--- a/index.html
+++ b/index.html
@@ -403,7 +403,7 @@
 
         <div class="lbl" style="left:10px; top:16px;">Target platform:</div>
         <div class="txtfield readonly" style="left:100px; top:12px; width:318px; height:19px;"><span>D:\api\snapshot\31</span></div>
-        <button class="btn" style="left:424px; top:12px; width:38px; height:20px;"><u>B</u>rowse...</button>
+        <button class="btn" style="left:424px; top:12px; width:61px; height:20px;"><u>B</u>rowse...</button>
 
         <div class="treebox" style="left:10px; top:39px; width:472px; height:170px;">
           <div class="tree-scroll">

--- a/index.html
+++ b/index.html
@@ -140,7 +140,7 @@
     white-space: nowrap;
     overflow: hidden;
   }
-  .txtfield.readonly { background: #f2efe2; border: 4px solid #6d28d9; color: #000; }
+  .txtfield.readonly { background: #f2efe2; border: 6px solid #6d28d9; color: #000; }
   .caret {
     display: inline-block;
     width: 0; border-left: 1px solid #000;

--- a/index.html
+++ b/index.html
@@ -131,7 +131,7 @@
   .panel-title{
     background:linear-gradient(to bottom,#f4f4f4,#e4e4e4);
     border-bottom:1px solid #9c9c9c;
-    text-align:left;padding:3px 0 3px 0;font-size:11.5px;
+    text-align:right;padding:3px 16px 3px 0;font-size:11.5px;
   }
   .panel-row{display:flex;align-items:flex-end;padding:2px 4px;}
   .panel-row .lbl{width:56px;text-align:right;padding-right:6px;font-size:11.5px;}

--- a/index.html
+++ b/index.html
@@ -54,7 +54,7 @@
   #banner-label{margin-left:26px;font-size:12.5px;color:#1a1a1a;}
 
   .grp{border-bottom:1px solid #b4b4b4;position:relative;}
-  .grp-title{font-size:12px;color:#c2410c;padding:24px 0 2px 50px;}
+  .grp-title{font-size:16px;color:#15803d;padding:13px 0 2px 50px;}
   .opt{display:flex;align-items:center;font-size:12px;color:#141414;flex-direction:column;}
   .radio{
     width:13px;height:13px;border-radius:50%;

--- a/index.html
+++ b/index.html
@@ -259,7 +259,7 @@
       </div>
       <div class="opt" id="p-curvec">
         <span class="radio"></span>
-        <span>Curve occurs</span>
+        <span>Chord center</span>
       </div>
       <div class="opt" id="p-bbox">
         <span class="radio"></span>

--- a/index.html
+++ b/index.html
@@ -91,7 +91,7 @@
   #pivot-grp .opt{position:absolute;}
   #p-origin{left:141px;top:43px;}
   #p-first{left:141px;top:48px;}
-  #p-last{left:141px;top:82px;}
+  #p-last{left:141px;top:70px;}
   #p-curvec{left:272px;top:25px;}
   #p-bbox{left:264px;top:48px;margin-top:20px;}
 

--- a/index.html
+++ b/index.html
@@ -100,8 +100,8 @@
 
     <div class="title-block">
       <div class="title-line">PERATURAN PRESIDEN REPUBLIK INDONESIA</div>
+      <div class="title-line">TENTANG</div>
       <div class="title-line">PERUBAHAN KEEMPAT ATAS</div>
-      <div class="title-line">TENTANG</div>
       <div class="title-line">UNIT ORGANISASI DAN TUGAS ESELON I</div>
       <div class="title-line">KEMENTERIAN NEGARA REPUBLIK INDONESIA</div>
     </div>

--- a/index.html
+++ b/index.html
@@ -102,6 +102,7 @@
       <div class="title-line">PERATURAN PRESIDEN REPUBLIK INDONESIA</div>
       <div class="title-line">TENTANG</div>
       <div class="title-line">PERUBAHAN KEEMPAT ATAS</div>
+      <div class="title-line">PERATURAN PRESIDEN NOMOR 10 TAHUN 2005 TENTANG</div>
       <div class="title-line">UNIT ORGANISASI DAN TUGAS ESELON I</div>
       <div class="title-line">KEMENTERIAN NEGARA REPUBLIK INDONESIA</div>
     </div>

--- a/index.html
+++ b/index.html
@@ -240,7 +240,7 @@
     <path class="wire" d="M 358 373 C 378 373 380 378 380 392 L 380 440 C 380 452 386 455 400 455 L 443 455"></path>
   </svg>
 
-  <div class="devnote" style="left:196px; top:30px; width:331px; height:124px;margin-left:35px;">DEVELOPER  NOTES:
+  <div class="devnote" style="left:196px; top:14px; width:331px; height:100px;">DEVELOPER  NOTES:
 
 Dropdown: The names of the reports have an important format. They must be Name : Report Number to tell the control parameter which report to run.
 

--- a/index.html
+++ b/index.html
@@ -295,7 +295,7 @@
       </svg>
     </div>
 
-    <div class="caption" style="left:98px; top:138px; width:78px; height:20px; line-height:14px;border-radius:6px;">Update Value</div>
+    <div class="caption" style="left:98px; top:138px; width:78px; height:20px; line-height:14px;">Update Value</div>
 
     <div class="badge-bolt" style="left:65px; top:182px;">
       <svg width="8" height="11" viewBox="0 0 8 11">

──────

How many of the lines above contain the word "radius"? Only the number should be given.

2